Please sign into the #jopr channel on freenode. Communicating back and forth through the forums is too slow. ; )
fyi...RHQ-2150 has been resolved. if you run with rev4175 or higher, recovery alerts at the template level now work naturally.
it seems like when my servers restart overnight, everything resets and i haveta re run the query every monring, plus it still wont work because the cache is not restarted
The ONLY way an alert definition can have it's recoveryIds messed up is if the template is edited/saved. Could there be other admins/operators using the system that you're unaware of? Maybe they are resetting things on you?
"Plus it still won't work because the cache is not restarted"
As I mentioned to you in the #jopr room, this was one reason why you should upgrade and use the 2.2 release. In it, there exists a way to reload all of the caches for each of the agents in the system. This operation was written with the specific intention of being able to correct the cache data in situation like this one (even know I didn't know about RHQ-2150 when I wrote/exposed the cache reloading operation).

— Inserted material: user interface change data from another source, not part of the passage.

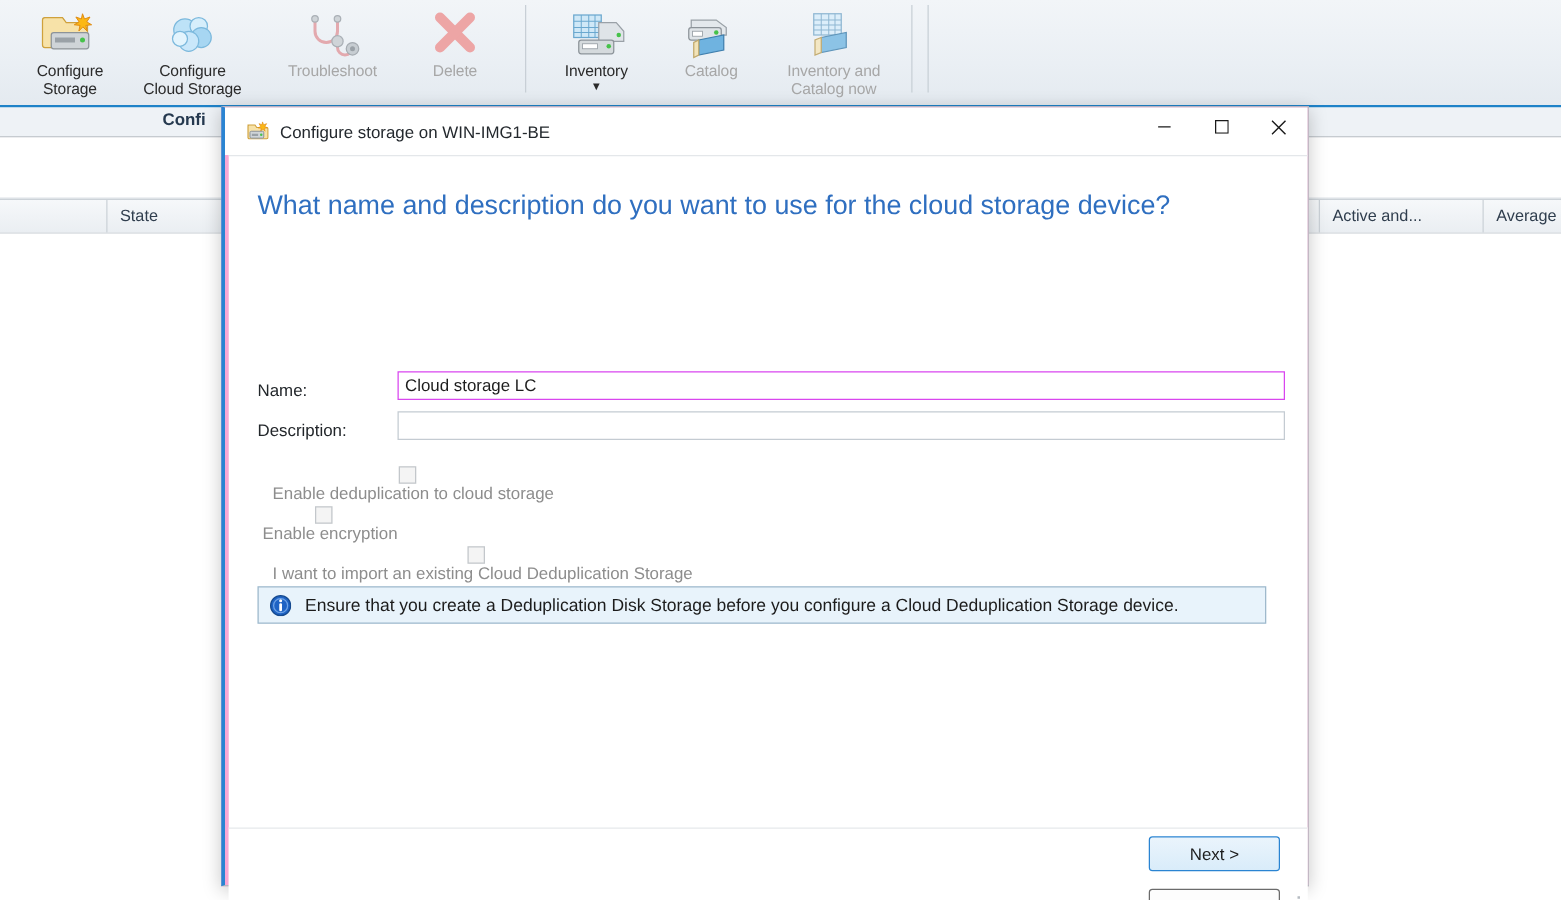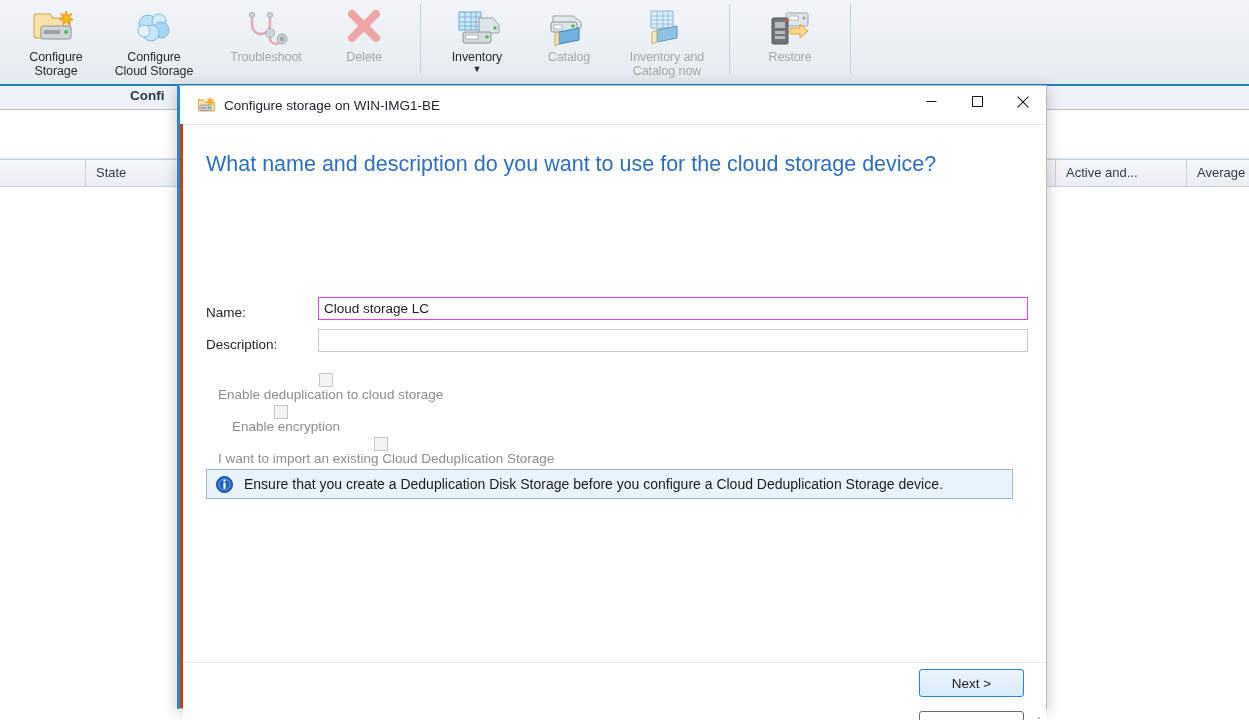"Restore" div.rib-group { html: <div> <div> <div> <span> <svg> <rect></rect> <rect></rect> <circle></circle> <rect></rect> <rect></rect> <rect></rect> <rect></rect> <circle></circle> <path></path> </svg> </span> <span>Restore</span> </div> </div> </div> -> none }
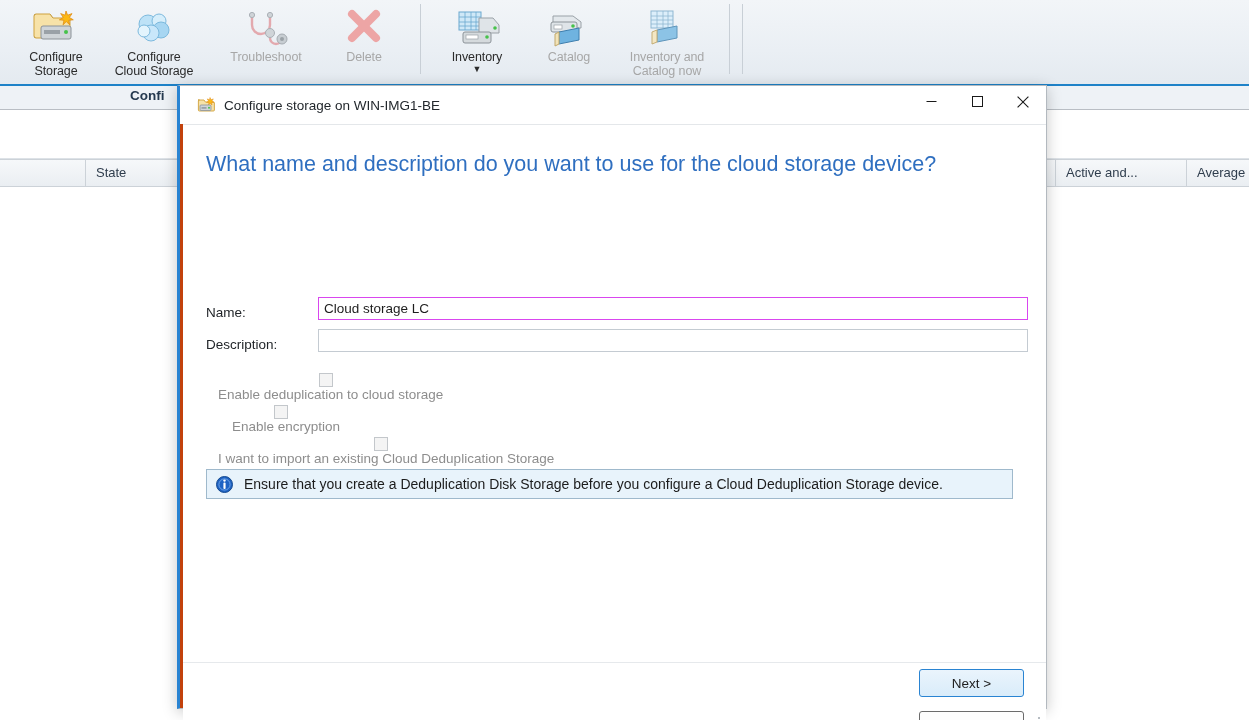"Configure storage on WIN-IMG1-BE" .dialog { background: #c2410c -> #f9a8d4 }
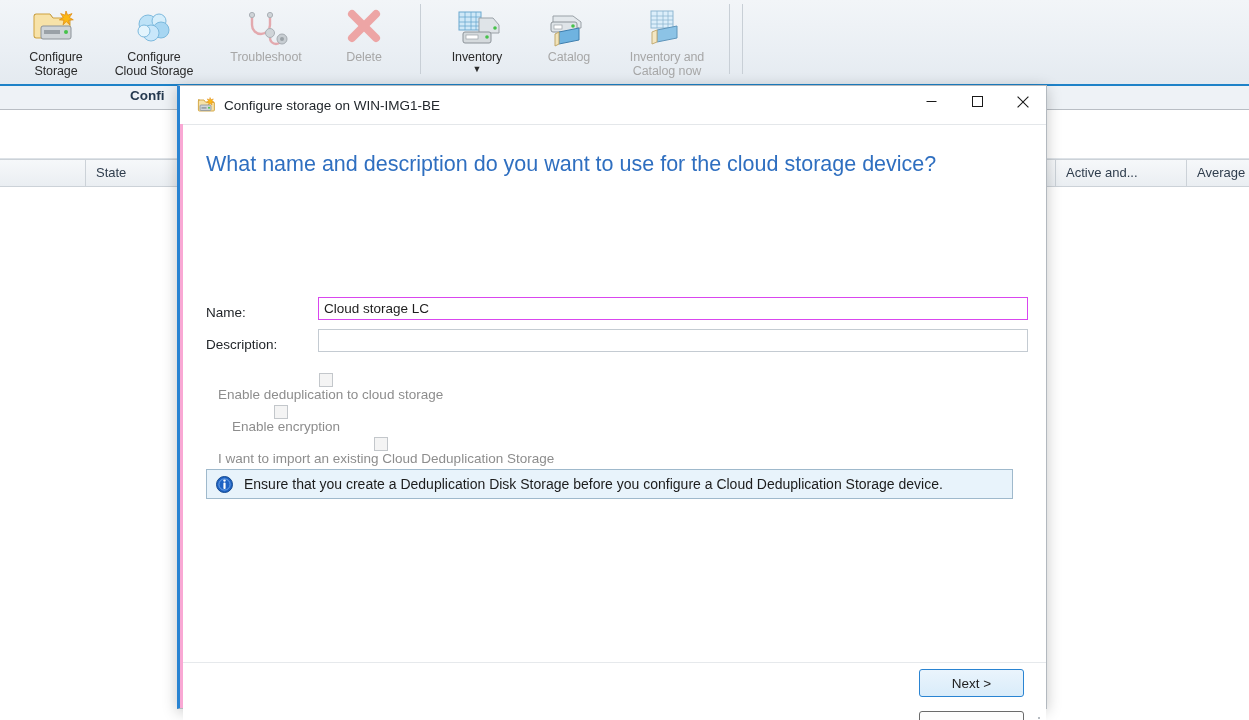"Enable encryption" div.cbrow { left: 26px -> 4px }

However, maybe I can convince our buildmeister that we should put out a new community version (because this issue is now fixed in trunk). There are a few items that are in progress right now, so it may have to wait a few weeks until things settle down and get stable.
I post my "rhq_alert_definition" content on jopr pastebin  as you request on JIRA
When I configured the recovery alerts at the first time I was confused about "to-be-recovered/recovery" concepts. I turned its definitions. Them when I tried correct the alert definitions (revert these templates) I guess the JON duplicated some definitions on DB. I'am not sure!